GpuAccelerationConfig.GpuInferenceUsage

  • GpuAccelerationConfig.GpuInferenceUsage is an enum defining GPU inference preferences for initialization vs. inference time.

  • GPU_INFERENCE_PREFERENCE_FAST_SINGLE_ANSWER is used when the delegate will be used only once, prioritizing faster initialization.

  • GPU_INFERENCE_PREFERENCE_SUSTAINED_SPEED is used when the same delegate will be used repeatedly, prioritizing maximizing throughput.

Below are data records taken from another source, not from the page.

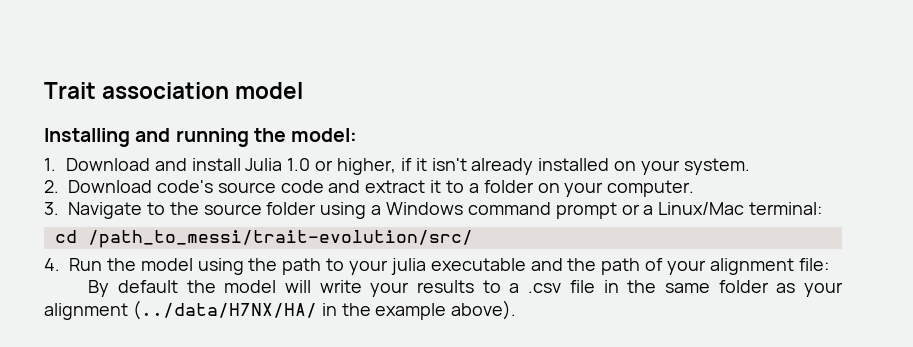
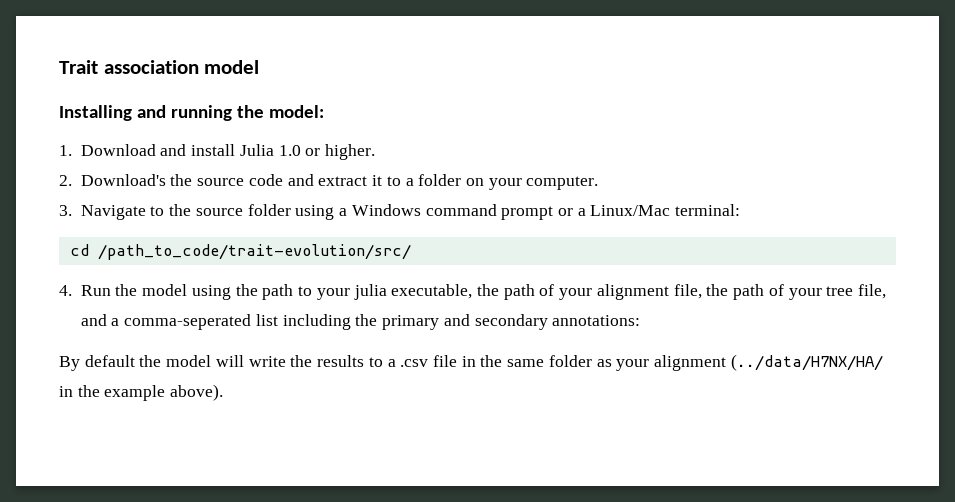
[336,158,750,175] higher, if it isn't already installed on your system. -> [325,144,376,160] higher.
[68,180,213,193] Download code's -> [80,174,193,186] Download's the
[87,230,473,248] /path_to_messi/trait-evolution/src/ -> [97,244,411,260] /path_to_code/trait-evolution/src/
[430,258,563,271] executable and -> [391,284,473,299] executable,
[798,258,829,271] file: -> [673,284,886,300] [80,314,641,330] file, the path of your tree file, and a comma-seperated list including the primary and secondary annotations:
[370,282,410,297] your -> [290,355,313,367] the

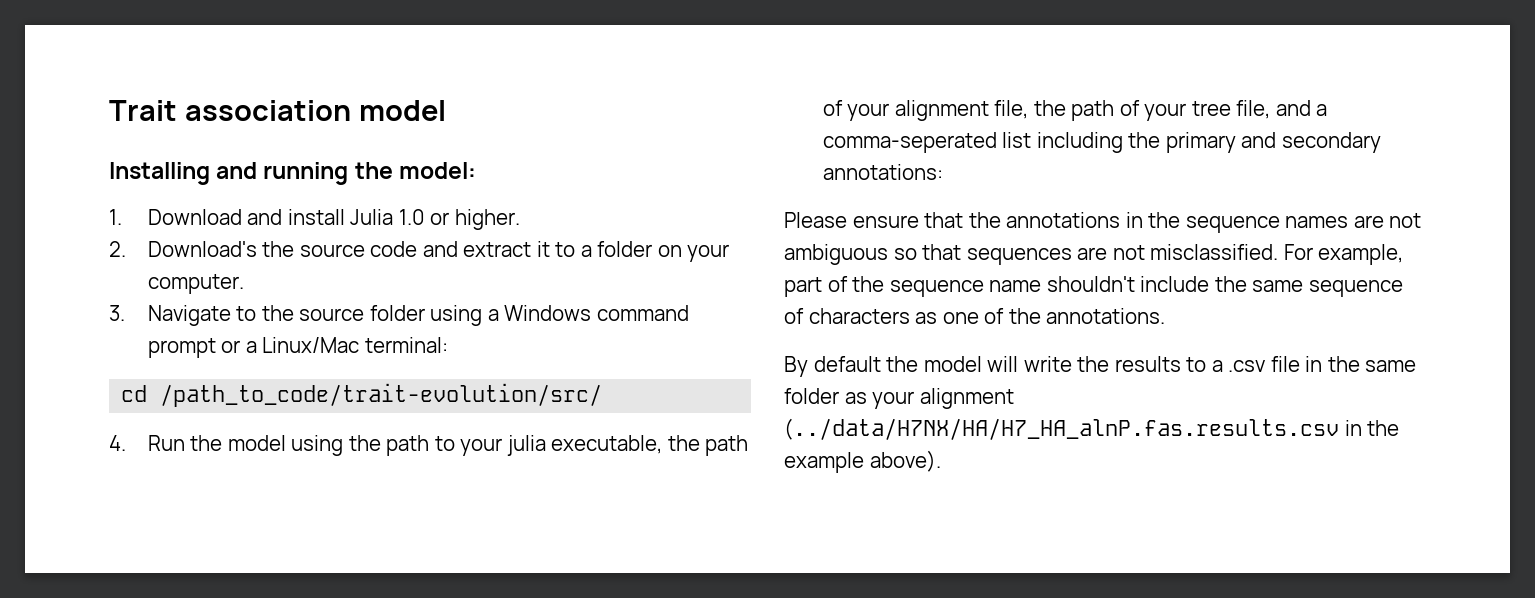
(641, 320) none -> [784,212,1422,233] [784,244,1404,265] [784,276,1403,297] [784,308,1166,324] // Please ensure that the annotations in the sequence names are not ambiguous so that sequences are not misclassified. For example, part of the sequence name shouldn't include the same sequence of characters as one of the annotations.
[730,354,883,371] (../data/H7NX/HA/ -> [784,418,1339,440] (../data/H7NX/HA/H7_HA_alnP.fas.results.csv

public static final enum GpuAccelerationConfig.GpuInferenceUsage extends Enum<GpuAccelerationConfig.GpuInferenceUsage>

GPU inference preference for initialization time vs. inference time.

Inherited Method Summary

Enum Values

public static final GpuAccelerationConfig.GpuInferenceUsage GPU_INFERENCE_PREFERENCE_FAST_SINGLE_ANSWER

Delegate will be used only once, therefore, bootstrap/init time should be taken into account.

public static final GpuAccelerationConfig.GpuInferenceUsage GPU_INFERENCE_PREFERENCE_SUSTAINED_SPEED

Prefer maximizing the throughput. Same delegate will be used repeatedly on multiple inputs.